• [RECORDS FOR PROCESSING]
⁂
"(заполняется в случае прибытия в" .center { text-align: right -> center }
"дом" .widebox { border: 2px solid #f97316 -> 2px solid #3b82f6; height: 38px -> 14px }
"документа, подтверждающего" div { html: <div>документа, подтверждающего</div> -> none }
⁂
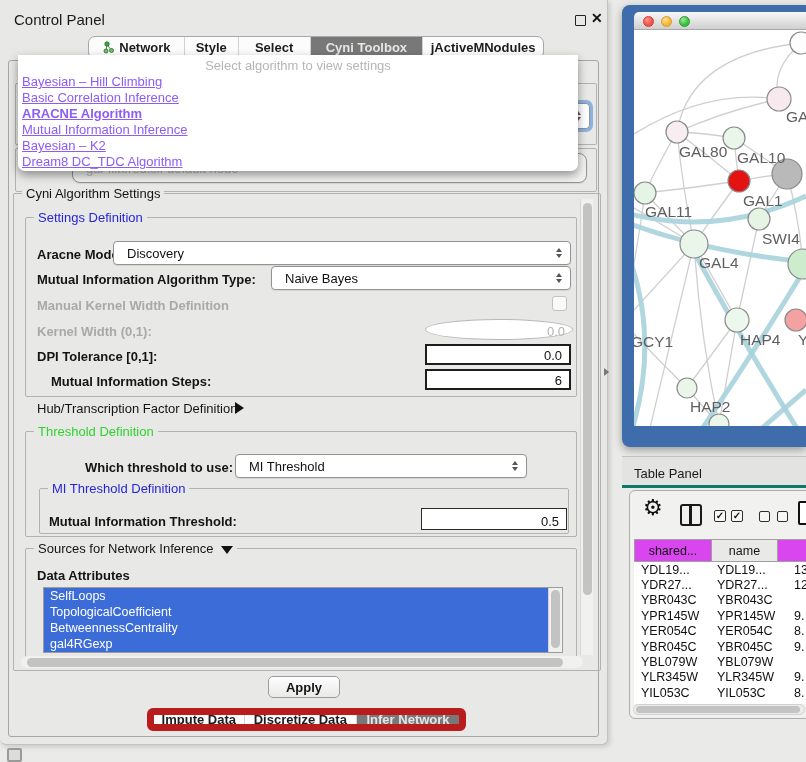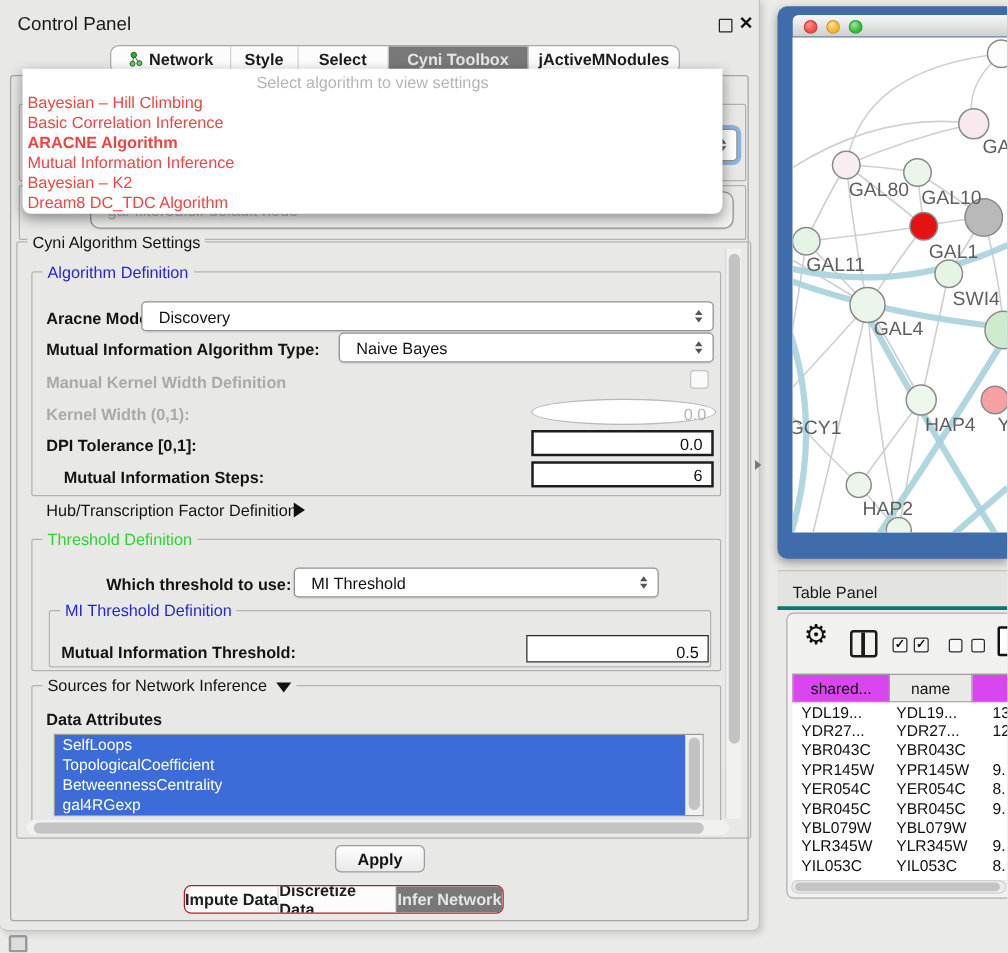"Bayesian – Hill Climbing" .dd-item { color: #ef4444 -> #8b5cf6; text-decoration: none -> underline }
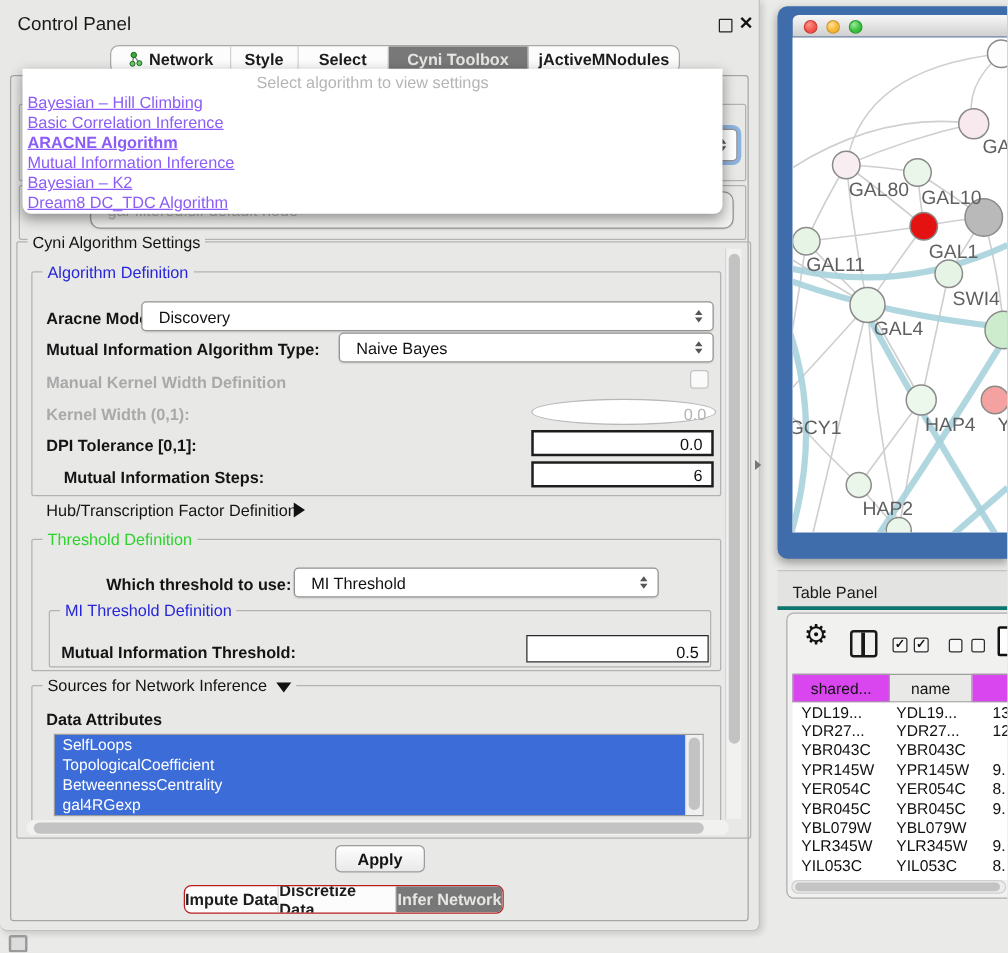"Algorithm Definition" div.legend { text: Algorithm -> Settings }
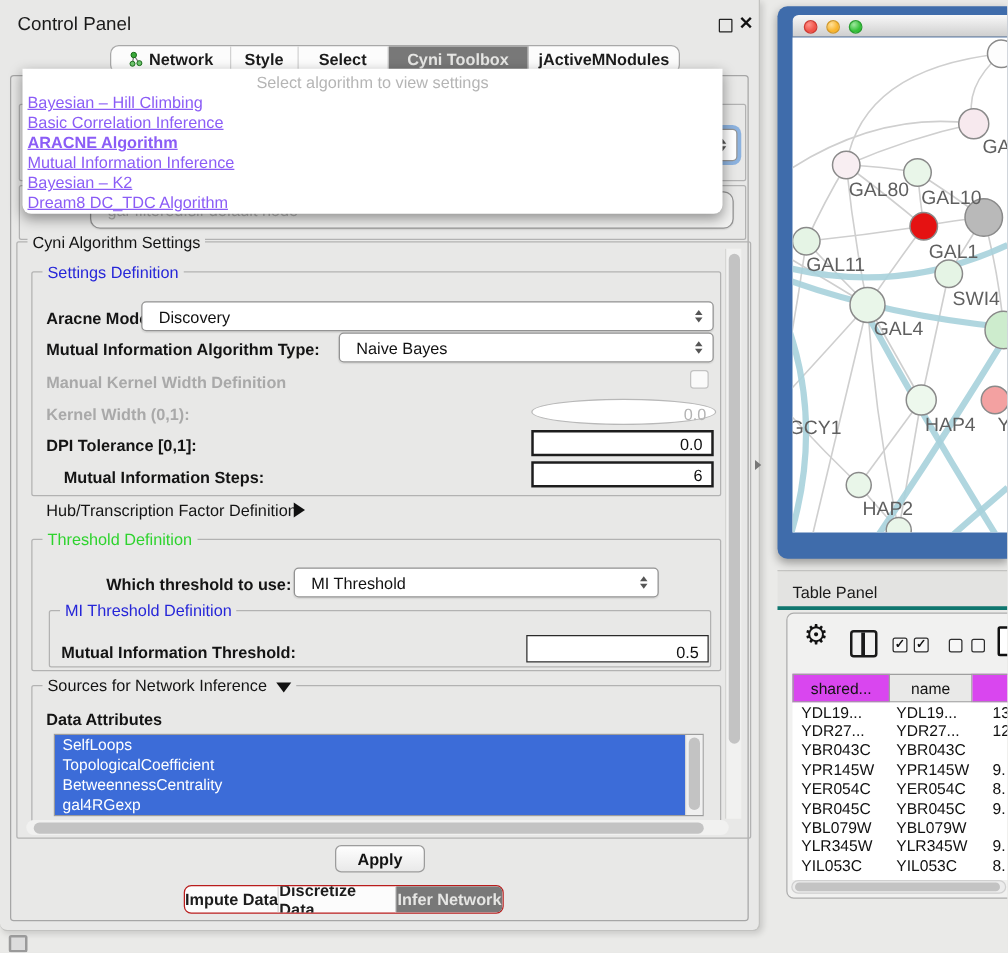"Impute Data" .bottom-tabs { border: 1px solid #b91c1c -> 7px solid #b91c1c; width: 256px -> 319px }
⁂
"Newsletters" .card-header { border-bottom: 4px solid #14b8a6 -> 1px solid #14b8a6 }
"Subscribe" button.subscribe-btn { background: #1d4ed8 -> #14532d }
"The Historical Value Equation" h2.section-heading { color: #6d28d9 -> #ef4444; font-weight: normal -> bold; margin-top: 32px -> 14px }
⁂
• [EXERCISE PROMPT] Return, unchanged, the run of lines above that opens with the line containing "в случае прибытия" and closes with the line containing "html: <div>документа, подтверждающего</div>". Include both.

• [WRITTEN RESPONSE]
"(заполняется в случае прибытия в" .center { text-align: right -> center }
"дом" .widebox { border: 2px solid #f97316 -> 2px solid #3b82f6; height: 38px -> 14px }
"документа, подтверждающего" div { html: <div>документа, подтверждающего</div> -> none }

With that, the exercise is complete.